:: Data for review

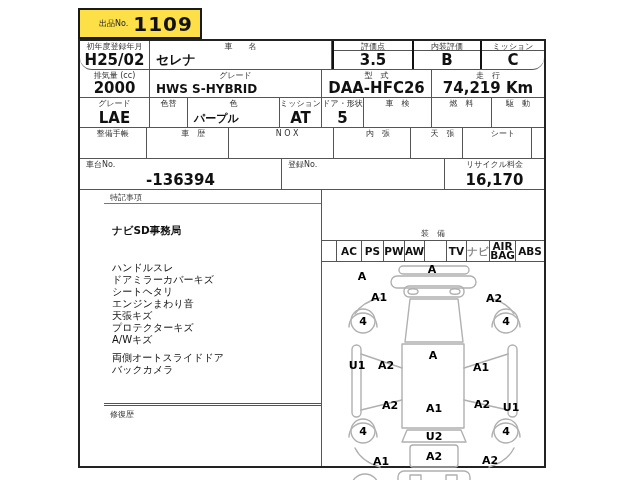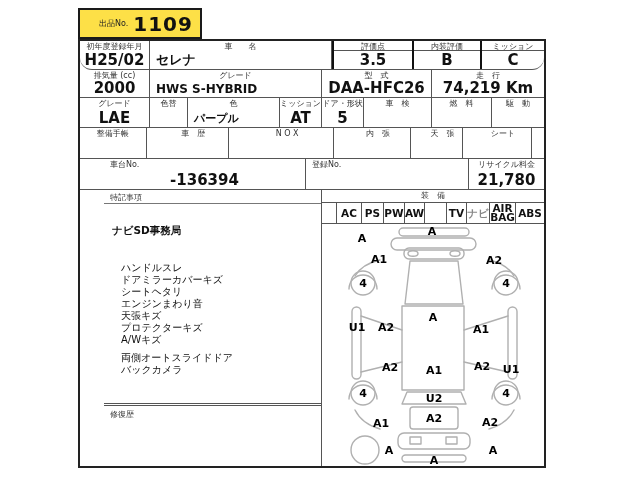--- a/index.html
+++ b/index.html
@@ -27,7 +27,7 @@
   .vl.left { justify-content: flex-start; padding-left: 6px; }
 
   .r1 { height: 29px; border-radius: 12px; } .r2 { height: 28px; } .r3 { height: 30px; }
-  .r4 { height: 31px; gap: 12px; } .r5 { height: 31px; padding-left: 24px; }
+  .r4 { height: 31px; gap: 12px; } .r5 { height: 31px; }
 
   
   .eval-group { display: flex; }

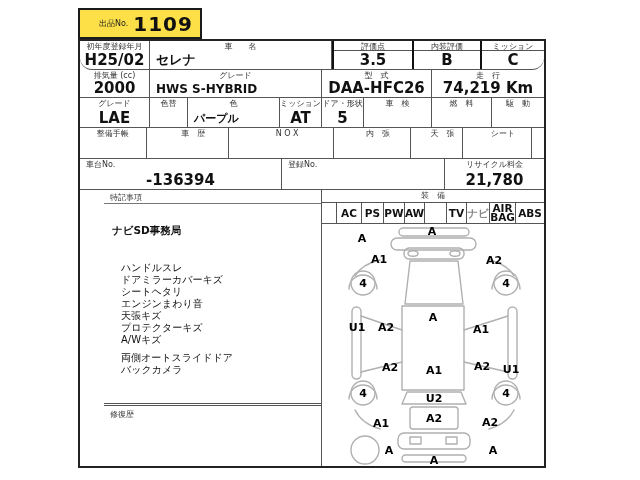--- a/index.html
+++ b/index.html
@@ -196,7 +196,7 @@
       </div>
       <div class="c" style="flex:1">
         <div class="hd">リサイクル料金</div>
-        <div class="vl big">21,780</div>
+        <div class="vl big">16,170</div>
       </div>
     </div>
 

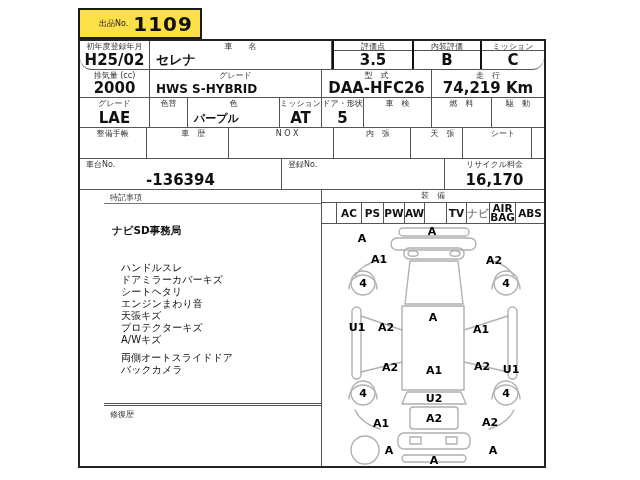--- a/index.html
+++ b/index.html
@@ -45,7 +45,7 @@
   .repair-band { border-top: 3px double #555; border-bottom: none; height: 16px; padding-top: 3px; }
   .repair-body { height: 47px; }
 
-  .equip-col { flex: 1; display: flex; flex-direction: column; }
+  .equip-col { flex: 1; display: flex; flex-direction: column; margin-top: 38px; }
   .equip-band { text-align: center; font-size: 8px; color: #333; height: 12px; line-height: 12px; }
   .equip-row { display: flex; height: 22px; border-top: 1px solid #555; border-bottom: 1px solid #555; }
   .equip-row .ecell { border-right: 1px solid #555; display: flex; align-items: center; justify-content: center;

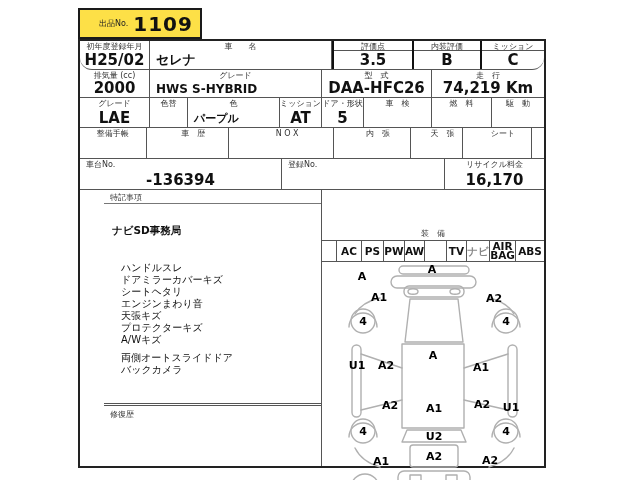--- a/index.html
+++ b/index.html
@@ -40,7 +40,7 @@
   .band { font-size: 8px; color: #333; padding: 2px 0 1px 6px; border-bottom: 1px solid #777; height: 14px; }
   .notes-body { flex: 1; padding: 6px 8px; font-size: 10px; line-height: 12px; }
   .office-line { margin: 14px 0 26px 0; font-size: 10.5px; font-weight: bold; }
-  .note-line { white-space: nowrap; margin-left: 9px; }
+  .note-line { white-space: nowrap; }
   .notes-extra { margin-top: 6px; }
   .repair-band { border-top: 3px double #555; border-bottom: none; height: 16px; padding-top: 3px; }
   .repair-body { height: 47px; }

::::

An exact copy of every record above is needed, with all pictures left out.

--- a/index.html
+++ b/index.html
@@ -27,7 +27,7 @@
   .vl.left { justify-content: flex-start; padding-left: 6px; }
 
   .r1 { height: 29px; border-radius: 12px; } .r2 { height: 28px; } .r3 { height: 30px; }
-  .r4 { height: 31px; gap: 12px; } .r5 { height: 31px; padding-left: 24px; }
+  .r4 { height: 31px; gap: 12px; } .r5 { height: 31px; }
 
   
   .eval-group { display: flex; }

--- a/index.html
+++ b/index.html
@@ -196,7 +196,7 @@
       </div>
       <div class="c" style="flex:1">
         <div class="hd">リサイクル料金</div>
-        <div class="vl big">21,780</div>
+        <div class="vl big">16,170</div>
       </div>
     </div>
 

--- a/index.html
+++ b/index.html
@@ -45,7 +45,7 @@
   .repair-band { border-top: 3px double #555; border-bottom: none; height: 16px; padding-top: 3px; }
   .repair-body { height: 47px; }
 
-  .equip-col { flex: 1; display: flex; flex-direction: column; }
+  .equip-col { flex: 1; display: flex; flex-direction: column; margin-top: 38px; }
   .equip-band { text-align: center; font-size: 8px; color: #333; height: 12px; line-height: 12px; }
   .equip-row { display: flex; height: 22px; border-top: 1px solid #555; border-bottom: 1px solid #555; }
   .equip-row .ecell { border-right: 1px solid #555; display: flex; align-items: center; justify-content: center;

--- a/index.html
+++ b/index.html
@@ -40,7 +40,7 @@
   .band { font-size: 8px; color: #333; padding: 2px 0 1px 6px; border-bottom: 1px solid #777; height: 14px; }
   .notes-body { flex: 1; padding: 6px 8px; font-size: 10px; line-height: 12px; }
   .office-line { margin: 14px 0 26px 0; font-size: 10.5px; font-weight: bold; }
-  .note-line { white-space: nowrap; margin-left: 9px; }
+  .note-line { white-space: nowrap; }
   .notes-extra { margin-top: 6px; }
   .repair-band { border-top: 3px double #555; border-bottom: none; height: 16px; padding-top: 3px; }
   .repair-body { height: 47px; }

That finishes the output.